Self-Reported Presence and Experience of Pain in Adults with Down Syndrome

Objective. The aim was to examine whether the presence of pain (based on physical conditions and participants' report) and self-reported pain experience in adults with Down syndrome (DS) differ from general population controls. Design. Cross-sectional study of 224 adults with DS (mean age = 38.1 years, mild-severe intellectual disabilities) and 142 age-matched controls (median age = 40.5 years, mean estimated IQ = 105.7) in the Netherlands.
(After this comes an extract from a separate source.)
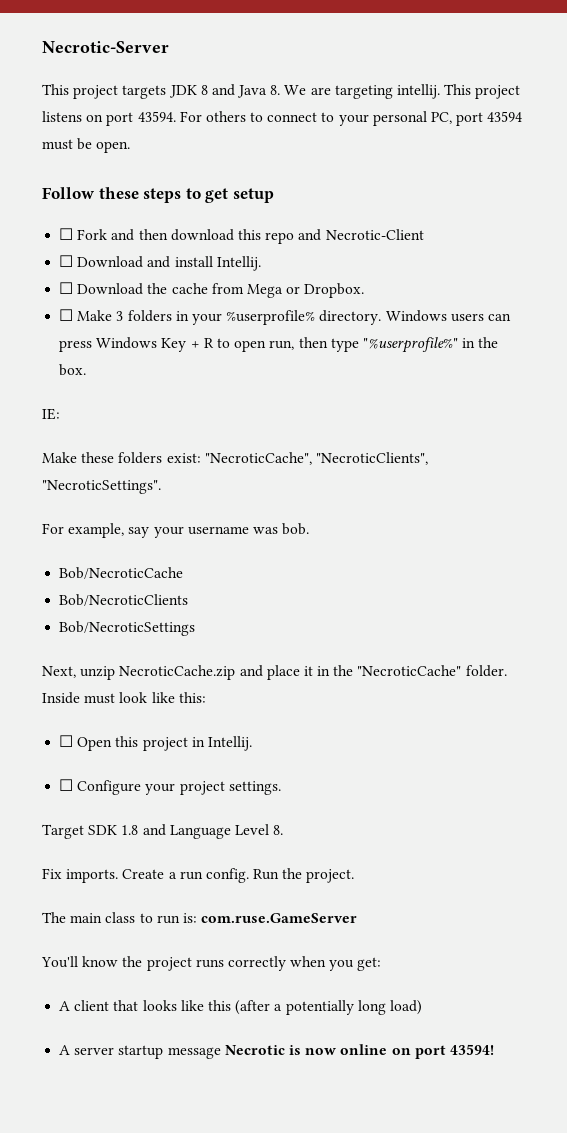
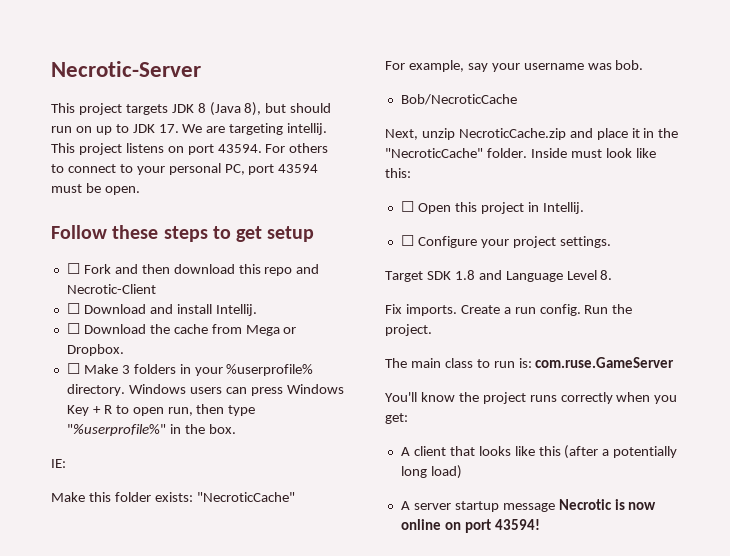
[211,84,281,98] and Java 8. -> [209,102,332,116] [51,124,179,135] (Java 8), but should run on up to JDK 17.
[81,452,428,465] [42,480,161,494] these folders exist: "NecroticCache", "NecroticClients", "NecroticSettings". -> [88,492,295,502] this folder exists: "NecroticCache"
[59,594,189,606] [59,621,196,636] // Bob/NecroticClients // Bob/NecroticSettings -> (517, 99) none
Methods. File-based medical information was evaluated. Self-reported presence and experience of pain were assessed in rest and after movement during a test session (affect with facial affective scale (FAS: 0.04-0.97), intensity assessed with numeric rating scale (NRS: 0-10). Results. Compared with controls, more DS participants had physical conditions that may cause pain and/or discomfort (p = .004, 50% vs 35%), but fewer DS participants reported pain during the test session (p = .003, 58% vs 73%). Of the participants who indicated pain and comprehended self-reporting scales (n = 198 FAS, n = 161 NRS), the DS group reported a higher pain affect and intensity than the controls (p < .001, FAS: 0.75-0.85 vs 0.50-0.59, NRS: 6.00-7.94 vs 2.00-3.73). Conclusions. Not all adults with DS and painful/discomforting physical conditions reported pain. Those who did indicated a higher pain experience than adults from the general population. Research into spontaneous self-report of pain, repeated pain assessment, and acute pain is needed in people with DS for more insight into pain experience and mismatches between self-report and medical information.